Segundo o filósofo, houve inúmeras vezes em que o poder e a morte estiveram


juntos, e ele dá diversos exemplos; mas existe uma acentuação maior desse
processo nos dias atuais, quando nos defrontamos com o dinamismo do
mundo digital, e as relações entre as pessoas ocorrem, de forma crescente,
como que sem pertencimento à mesma espécie e sem uma consciência que
ambos fazem parte da mesma vida. Esse distanciamento, ou silenciamento por
parte do Estado, fazendo-nos esquecer dos mortos e não chorá-los,
controlando, pela segurança pública, por exemplo, o temor das pessoas, são
produtos do mundo digitalizado.
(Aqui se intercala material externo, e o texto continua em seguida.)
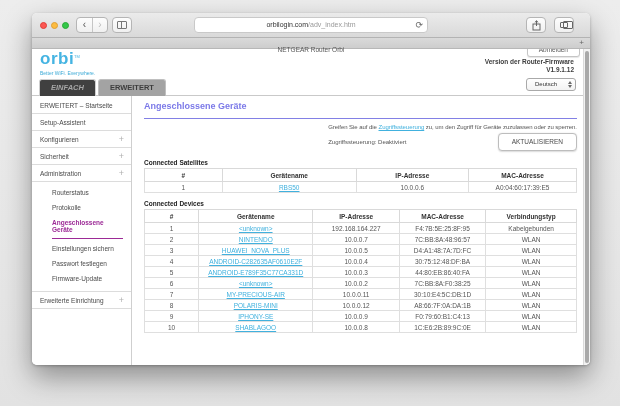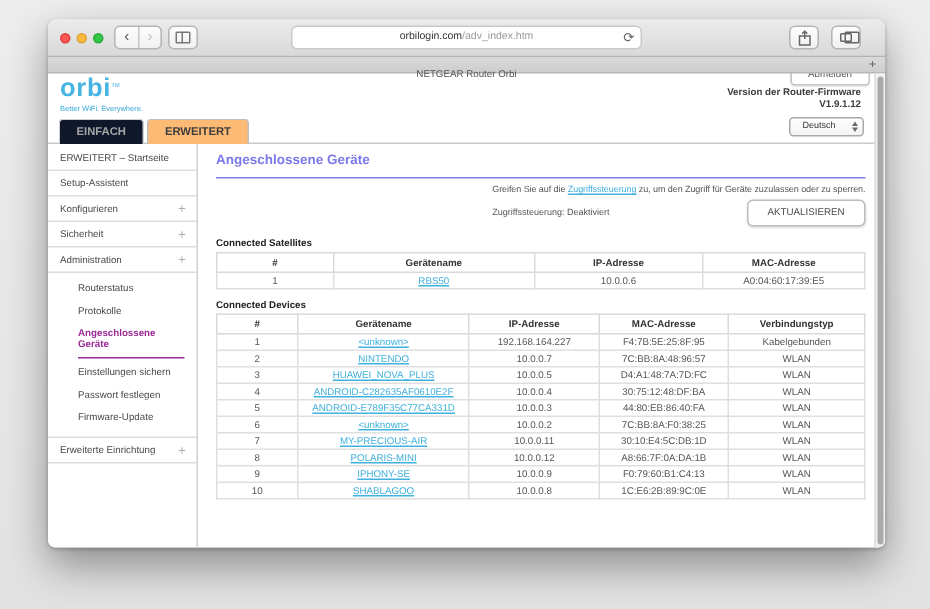"EINFACH" .mode-tab.inactive { background: #0f172a -> #404040; font-style: none -> italic }
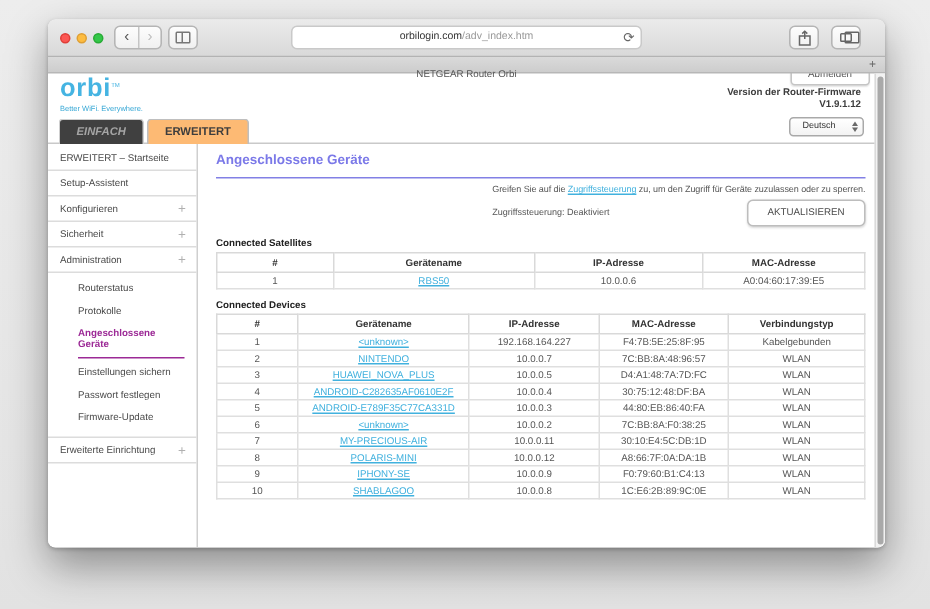"ERWEITERT" .mode-tab.active { background: #fdba74 -> #a3a3a3 }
É este mundo que aprisiona o homem sem
consciência do mundo exterior, enquanto o aparato estatal, utilizando-se da
mídia, o torna escravo da sua gestão cruel. Isto é, pode torna-lo sujeito aos
seus ditames.

A tese principal pode ser exemplificada de maneira bastante clara em nosso


país, no que concerne às questões de saúde e segurança pública. Na saúde
pública, como se vê de modo mais evidente agora, o Estado permite lotar os
leitos hospitalares para que, assim, ou as pessoas realmente morram, ou vivam
em condições tão limitadas que não seja possível distinguir a vida e a morte,
por estarem em recorrente risco e temor. Da mesma maneira ocorrem nas
regiões periféricas, onde a segurança pública age de maneira agressiva
objetivando este fim de, ou morte, ou extremo temor diante dela. O filósofo diz
no artigo que nunca aprendemos a morrer. É desta política que se trata: o
Estado, com seu poder, controla quem e como deve morrer. A pandemia, pois,
facilitou aos governos manter essa política com ainda maior pertinácia.
Portanto, Mbembe faz um último questionamento: será que, no futuro, teremos
o direito à respiração? Cada vez que se perde o pertencimento à espécie e à
vida, perde-se também esse direito. Porém, para efetivação do mesmo, faz-se
mister políticas que valorizem a vida, os direitos humanos fundamentais e,
acima de tudo, uma ruptura grande com o sistema de poder necropolítico,
produto de uma imaginação radical; reinventando, pois, nossas maneiras de
agir perante a morte. Mas, para tal, se há esperança de um amanhã, depende
de todos e cada um de nós.

Percebe-se que Mbembe possui uma reflexão de indispensável valor. No


entanto, vale ressaltar que acredito ser um reducionismo colocar a questão da
pandemia em um conceito político — não obstante explique alguns aspectos
com exatidão —, o qual não abrange âmbitos de importante relevância para a
discussão, ou deixa de analisar outras perspectivas senão a mesma.